▶ **What to work on**: Copy, from the data below, each line that has the word "предусловием".

▶ **Dataset records**:
----

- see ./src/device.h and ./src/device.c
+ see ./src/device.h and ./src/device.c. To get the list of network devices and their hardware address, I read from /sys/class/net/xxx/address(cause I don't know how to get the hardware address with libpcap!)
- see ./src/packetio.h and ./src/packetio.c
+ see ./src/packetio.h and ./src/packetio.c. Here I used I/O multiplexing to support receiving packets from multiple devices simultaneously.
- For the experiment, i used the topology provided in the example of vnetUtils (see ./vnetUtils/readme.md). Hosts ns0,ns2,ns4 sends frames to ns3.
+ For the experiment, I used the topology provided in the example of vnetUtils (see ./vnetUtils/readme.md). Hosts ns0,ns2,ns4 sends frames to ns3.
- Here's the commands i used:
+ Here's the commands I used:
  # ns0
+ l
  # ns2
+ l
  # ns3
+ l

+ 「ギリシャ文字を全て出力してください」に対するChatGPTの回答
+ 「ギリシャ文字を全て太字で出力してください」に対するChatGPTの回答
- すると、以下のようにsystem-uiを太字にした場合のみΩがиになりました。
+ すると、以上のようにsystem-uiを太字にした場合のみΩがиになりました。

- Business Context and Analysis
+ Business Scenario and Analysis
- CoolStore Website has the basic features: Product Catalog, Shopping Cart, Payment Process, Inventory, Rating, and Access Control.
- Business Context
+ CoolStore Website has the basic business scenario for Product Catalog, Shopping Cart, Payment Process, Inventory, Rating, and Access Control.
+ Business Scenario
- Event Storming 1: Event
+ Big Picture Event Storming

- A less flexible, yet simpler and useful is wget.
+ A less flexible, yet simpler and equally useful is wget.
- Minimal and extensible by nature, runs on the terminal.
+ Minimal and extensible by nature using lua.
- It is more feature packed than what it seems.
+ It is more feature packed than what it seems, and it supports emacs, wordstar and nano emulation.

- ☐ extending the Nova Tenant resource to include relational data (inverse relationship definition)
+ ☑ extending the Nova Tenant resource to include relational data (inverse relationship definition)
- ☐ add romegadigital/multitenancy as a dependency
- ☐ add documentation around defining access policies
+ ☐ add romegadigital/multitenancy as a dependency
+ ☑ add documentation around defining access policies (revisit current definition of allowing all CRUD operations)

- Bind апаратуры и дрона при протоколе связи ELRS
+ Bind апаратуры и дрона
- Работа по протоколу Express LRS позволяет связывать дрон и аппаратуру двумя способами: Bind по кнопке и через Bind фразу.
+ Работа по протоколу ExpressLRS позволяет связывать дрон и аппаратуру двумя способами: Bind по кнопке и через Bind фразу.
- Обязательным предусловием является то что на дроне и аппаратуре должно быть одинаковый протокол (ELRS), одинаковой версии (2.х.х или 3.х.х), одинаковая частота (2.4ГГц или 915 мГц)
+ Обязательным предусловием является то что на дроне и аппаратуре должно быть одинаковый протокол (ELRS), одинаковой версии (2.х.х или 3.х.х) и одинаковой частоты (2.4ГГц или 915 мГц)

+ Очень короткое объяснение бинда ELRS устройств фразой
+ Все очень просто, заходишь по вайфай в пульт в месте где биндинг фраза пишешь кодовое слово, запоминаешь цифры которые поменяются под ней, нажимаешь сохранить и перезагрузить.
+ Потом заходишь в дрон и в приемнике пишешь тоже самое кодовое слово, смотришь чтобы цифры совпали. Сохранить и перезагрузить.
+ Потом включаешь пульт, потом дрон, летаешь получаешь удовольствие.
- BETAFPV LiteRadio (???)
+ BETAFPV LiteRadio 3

----

▶ **Exercise result**:
- Обязательным предусловием является то что на дроне и аппаратуре должно быть одинаковый протокол (ELRS), одинаковой версии (2.х.х или 3.х.х), одинаковая частота (2.4ГГц или 915 мГц)
+ Обязательным предусловием является то что на дроне и аппаратуре должно быть одинаковый протокол (ELRS), одинаковой версии (2.х.х или 3.х.х) и одинаковой частоты (2.4ГГц или 915 мГц)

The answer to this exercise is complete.